# PROVIDED MATERIAL

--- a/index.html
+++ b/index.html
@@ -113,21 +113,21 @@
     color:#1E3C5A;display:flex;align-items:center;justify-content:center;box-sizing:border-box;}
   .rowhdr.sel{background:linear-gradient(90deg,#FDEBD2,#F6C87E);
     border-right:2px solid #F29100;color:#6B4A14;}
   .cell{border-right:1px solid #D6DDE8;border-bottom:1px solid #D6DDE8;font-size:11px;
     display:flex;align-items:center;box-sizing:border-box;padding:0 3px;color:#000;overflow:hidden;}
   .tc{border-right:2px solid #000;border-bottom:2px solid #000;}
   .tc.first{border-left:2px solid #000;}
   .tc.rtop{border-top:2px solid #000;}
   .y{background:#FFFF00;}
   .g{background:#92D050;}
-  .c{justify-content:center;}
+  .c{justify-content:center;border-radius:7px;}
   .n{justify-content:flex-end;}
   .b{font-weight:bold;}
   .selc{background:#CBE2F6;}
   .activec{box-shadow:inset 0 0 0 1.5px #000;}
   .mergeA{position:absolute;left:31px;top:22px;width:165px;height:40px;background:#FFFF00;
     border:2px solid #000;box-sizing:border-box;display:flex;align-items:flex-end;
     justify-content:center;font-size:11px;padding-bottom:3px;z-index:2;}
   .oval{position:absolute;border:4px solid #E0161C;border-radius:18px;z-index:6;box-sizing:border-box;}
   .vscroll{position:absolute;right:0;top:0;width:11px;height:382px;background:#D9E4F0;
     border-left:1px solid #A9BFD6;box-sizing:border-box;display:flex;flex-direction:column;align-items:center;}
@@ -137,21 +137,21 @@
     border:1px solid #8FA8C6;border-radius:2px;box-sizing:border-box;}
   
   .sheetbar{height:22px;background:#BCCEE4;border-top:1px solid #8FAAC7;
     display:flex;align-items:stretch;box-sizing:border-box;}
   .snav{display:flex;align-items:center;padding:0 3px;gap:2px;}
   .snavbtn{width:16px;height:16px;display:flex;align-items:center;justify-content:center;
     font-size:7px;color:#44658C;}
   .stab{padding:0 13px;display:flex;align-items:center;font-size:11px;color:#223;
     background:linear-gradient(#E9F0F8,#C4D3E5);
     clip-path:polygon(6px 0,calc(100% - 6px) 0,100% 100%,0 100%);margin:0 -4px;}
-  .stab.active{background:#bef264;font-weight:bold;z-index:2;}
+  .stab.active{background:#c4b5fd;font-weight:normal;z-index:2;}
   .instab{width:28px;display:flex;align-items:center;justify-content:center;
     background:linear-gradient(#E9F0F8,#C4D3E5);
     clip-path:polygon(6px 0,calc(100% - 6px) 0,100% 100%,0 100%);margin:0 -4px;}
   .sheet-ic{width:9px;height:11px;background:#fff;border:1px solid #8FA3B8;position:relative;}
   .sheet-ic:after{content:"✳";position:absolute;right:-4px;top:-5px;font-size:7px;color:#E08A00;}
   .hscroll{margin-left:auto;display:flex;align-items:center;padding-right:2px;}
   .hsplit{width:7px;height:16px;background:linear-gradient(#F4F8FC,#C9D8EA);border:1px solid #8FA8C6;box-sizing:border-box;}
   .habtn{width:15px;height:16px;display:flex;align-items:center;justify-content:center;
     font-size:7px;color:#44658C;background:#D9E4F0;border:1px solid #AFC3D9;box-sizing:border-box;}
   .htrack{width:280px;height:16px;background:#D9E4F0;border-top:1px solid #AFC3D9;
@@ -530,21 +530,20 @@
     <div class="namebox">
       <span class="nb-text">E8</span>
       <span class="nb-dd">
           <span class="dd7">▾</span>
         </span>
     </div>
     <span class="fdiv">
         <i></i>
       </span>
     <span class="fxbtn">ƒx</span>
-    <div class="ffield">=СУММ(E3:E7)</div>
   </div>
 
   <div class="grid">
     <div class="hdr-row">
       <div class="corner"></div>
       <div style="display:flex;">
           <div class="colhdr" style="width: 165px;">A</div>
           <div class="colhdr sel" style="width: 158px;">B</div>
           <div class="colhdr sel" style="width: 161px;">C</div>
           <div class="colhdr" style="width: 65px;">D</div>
* * *
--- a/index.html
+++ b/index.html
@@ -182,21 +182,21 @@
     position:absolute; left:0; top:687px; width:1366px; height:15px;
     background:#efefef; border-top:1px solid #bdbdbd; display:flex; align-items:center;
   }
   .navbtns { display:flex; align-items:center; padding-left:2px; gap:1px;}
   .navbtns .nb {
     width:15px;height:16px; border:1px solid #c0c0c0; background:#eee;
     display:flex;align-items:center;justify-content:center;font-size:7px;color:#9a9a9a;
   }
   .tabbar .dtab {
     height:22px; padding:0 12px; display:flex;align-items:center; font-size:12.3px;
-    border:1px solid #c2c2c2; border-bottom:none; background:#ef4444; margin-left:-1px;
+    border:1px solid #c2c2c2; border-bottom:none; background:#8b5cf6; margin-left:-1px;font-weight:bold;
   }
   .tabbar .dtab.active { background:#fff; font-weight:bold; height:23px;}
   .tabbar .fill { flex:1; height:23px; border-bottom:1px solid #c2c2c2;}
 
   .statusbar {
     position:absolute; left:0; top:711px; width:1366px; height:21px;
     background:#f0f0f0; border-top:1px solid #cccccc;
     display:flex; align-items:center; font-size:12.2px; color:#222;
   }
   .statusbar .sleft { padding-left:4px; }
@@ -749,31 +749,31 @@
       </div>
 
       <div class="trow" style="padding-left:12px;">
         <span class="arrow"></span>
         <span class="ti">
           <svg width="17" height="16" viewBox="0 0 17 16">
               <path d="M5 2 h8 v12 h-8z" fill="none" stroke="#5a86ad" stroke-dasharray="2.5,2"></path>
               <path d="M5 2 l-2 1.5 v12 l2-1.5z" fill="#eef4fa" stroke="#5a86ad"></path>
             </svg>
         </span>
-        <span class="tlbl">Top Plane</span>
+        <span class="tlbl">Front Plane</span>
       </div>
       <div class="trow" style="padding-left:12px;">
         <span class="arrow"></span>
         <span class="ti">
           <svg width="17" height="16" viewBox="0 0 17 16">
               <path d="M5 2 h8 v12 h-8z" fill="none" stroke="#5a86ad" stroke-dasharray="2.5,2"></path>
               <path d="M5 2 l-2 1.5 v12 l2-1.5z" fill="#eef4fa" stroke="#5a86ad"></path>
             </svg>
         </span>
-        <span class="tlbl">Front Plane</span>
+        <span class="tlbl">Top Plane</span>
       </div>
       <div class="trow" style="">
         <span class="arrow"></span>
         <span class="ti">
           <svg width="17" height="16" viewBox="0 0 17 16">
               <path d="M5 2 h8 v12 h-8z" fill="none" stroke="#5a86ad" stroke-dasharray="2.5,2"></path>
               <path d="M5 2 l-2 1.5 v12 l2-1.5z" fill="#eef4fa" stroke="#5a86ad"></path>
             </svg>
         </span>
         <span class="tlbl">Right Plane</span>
---
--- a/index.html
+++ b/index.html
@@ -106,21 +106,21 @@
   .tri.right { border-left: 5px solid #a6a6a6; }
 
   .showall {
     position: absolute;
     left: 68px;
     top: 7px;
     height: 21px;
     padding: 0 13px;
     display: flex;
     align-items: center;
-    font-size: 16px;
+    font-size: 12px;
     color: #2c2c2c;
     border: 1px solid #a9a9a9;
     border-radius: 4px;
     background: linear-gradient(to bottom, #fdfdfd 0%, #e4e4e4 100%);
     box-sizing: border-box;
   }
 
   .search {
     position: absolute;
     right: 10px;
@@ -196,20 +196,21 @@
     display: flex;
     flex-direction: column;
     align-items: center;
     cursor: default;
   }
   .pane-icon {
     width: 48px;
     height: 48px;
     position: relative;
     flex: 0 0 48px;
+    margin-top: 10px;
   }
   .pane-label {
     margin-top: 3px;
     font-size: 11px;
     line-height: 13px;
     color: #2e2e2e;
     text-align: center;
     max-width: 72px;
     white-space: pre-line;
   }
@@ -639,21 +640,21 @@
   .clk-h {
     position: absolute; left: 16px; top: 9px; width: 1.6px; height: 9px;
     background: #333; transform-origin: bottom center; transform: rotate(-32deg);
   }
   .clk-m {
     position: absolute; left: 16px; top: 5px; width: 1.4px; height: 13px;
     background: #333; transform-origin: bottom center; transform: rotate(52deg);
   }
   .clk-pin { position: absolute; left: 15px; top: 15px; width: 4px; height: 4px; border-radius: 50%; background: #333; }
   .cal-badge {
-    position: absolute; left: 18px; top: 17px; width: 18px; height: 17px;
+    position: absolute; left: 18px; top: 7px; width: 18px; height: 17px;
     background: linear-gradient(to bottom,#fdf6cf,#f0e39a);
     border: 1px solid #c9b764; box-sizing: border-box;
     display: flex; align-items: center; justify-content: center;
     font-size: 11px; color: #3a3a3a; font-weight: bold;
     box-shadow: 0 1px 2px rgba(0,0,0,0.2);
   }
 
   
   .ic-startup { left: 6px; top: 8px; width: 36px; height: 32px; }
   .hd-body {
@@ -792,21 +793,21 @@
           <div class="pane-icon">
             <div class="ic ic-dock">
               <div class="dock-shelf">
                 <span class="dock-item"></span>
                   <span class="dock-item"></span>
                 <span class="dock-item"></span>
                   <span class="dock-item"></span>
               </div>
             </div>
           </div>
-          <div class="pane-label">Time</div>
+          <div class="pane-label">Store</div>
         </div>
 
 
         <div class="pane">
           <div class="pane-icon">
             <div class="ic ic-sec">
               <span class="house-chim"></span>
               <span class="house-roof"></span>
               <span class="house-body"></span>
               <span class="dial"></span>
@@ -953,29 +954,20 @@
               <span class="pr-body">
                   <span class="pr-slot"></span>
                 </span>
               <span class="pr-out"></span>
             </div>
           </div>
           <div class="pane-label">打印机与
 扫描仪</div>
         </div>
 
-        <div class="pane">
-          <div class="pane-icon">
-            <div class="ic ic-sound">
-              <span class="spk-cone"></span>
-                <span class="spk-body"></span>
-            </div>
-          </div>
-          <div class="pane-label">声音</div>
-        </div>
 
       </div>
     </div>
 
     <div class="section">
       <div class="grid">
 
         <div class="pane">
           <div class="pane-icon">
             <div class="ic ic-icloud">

# WHAT NEEDS TO BE DONE
Take the lines above from the one containing "right: 10px;" down to the one containing "position: absolute; left: 16px; top: 9px;", and transcribe them exactly, both ends included.

# OUTPUT OF THE EXERCISE
     right: 10px;
@@ -196,20 +196,21 @@
     display: flex;
     flex-direction: column;
     align-items: center;
     cursor: default;
   }
   .pane-icon {
     width: 48px;
     height: 48px;
     position: relative;
     flex: 0 0 48px;
+    margin-top: 10px;
   }
   .pane-label {
     margin-top: 3px;
     font-size: 11px;
     line-height: 13px;
     color: #2e2e2e;
     text-align: center;
     max-width: 72px;
     white-space: pre-line;
   }
@@ -639,21 +640,21 @@
   .clk-h {
     position: absolute; left: 16px; top: 9px; width: 1.6px; height: 9px;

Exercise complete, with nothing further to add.